Assigned task: Your answer must consist of exactly the lines below, starting with the line with "[724,269,797,287] 3)checks ->" and going on through the line with "(1140, 534) none", and nothing else.

Material for this exercise:
------------------------------------------------

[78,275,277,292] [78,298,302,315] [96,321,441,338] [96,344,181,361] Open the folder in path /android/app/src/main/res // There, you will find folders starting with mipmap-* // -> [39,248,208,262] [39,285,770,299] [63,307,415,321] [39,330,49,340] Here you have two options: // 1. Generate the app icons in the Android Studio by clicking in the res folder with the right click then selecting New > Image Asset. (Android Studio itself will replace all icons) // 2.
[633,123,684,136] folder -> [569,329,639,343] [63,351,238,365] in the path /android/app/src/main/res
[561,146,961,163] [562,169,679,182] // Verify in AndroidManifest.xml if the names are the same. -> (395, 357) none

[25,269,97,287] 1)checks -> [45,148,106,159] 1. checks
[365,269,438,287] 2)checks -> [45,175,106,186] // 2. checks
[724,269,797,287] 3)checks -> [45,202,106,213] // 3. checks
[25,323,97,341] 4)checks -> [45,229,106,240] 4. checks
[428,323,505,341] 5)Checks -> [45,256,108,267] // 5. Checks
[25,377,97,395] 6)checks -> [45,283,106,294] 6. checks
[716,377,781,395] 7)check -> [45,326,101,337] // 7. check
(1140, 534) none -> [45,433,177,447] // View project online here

------------------------------------------------

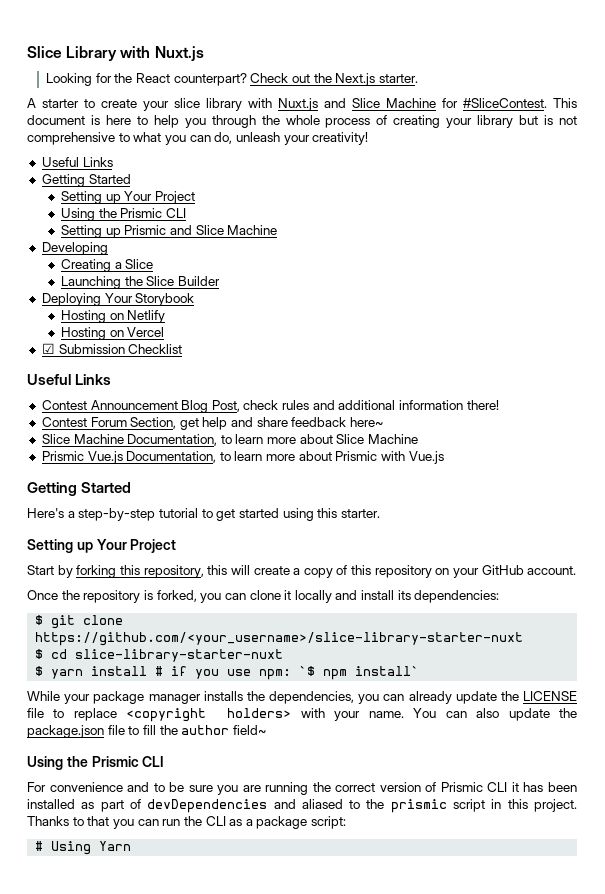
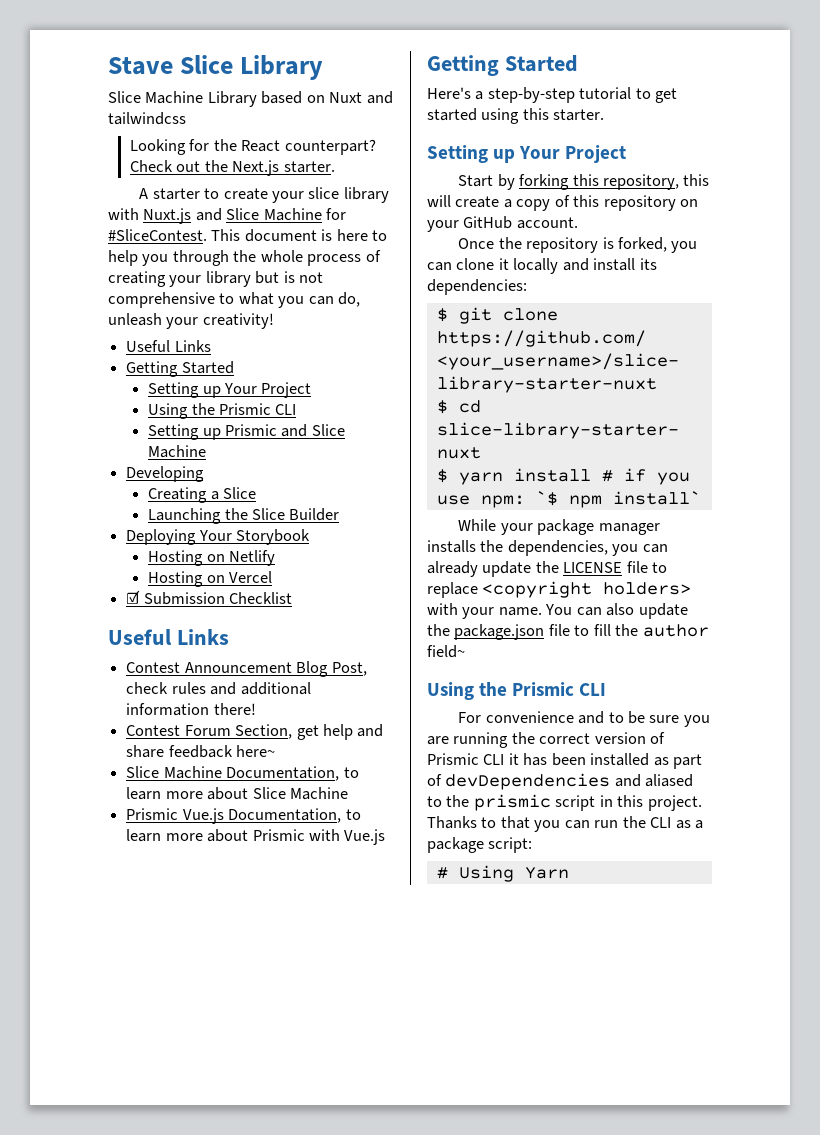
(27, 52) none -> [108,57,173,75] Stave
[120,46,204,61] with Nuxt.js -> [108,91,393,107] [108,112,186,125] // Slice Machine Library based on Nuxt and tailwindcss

------------------------------------------------

Reply:
[724,269,797,287] 3)checks -> [45,202,106,213] // 3. checks
[25,323,97,341] 4)checks -> [45,229,106,240] 4. checks
[428,323,505,341] 5)Checks -> [45,256,108,267] // 5. Checks
[25,377,97,395] 6)checks -> [45,283,106,294] 6. checks
[716,377,781,395] 7)check -> [45,326,101,337] // 7. check
(1140, 534) none -> [45,433,177,447] // View project online here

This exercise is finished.